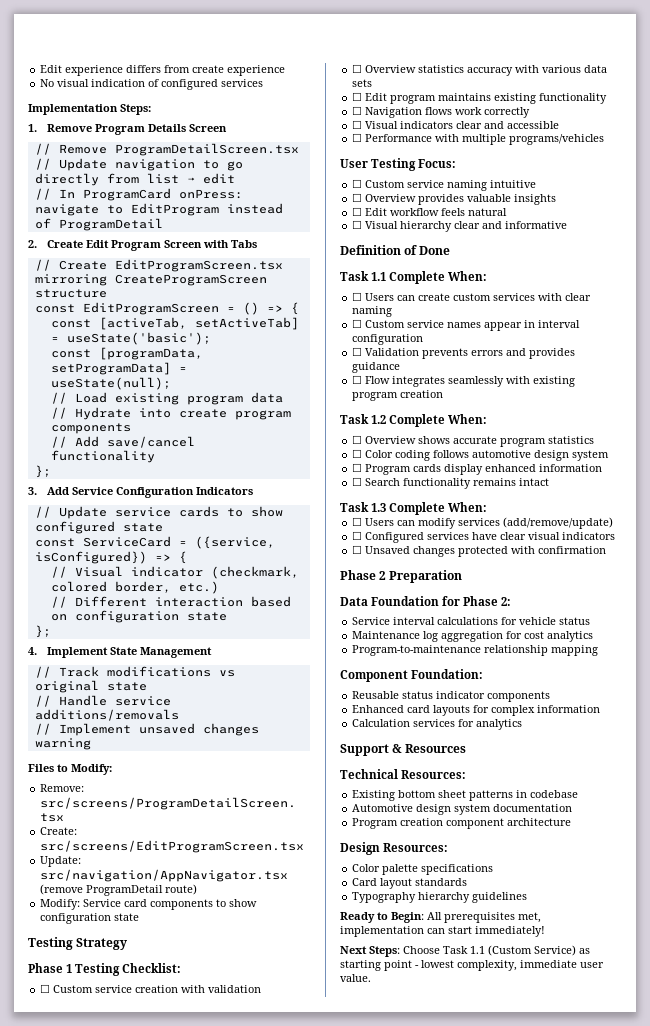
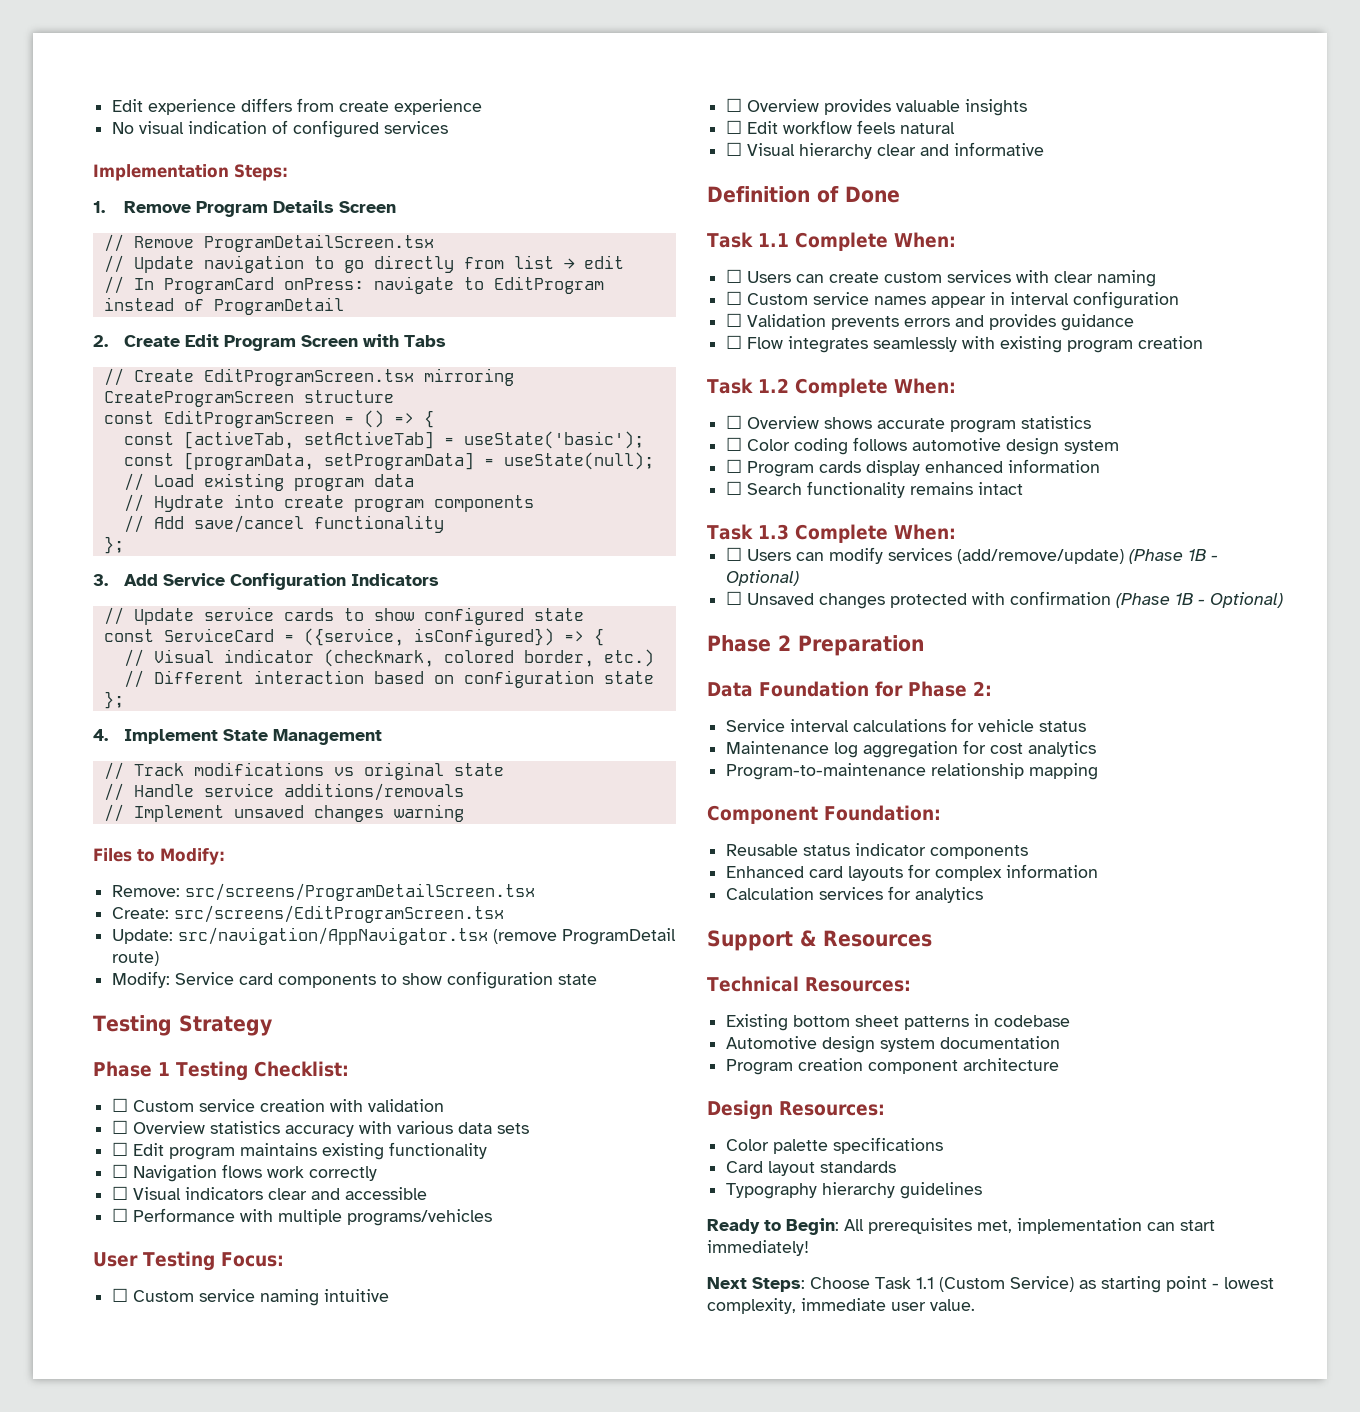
- ☐ Users can modify services (add/remove/update)
- ☐ Configured services have clear visual indicators
+ ☐ Users can modify services (add/remove/update) (Phase 1B - Optional)
- ☐ Unsaved changes protected with confirmation
+ ☐ Unsaved changes protected with confirmation (Phase 1B - Optional)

=-=-=-=-=

**EXERCISE:** Print the records exactly, every one. Leave out the pictures.

**SOLUTION TO THIS PROBLEM:**
- ☐ Users can modify services (add/remove/update)
- ☐ Configured services have clear visual indicators
+ ☐ Users can modify services (add/remove/update) (Phase 1B - Optional)
- ☐ Unsaved changes protected with confirmation
+ ☐ Unsaved changes protected with confirmation (Phase 1B - Optional)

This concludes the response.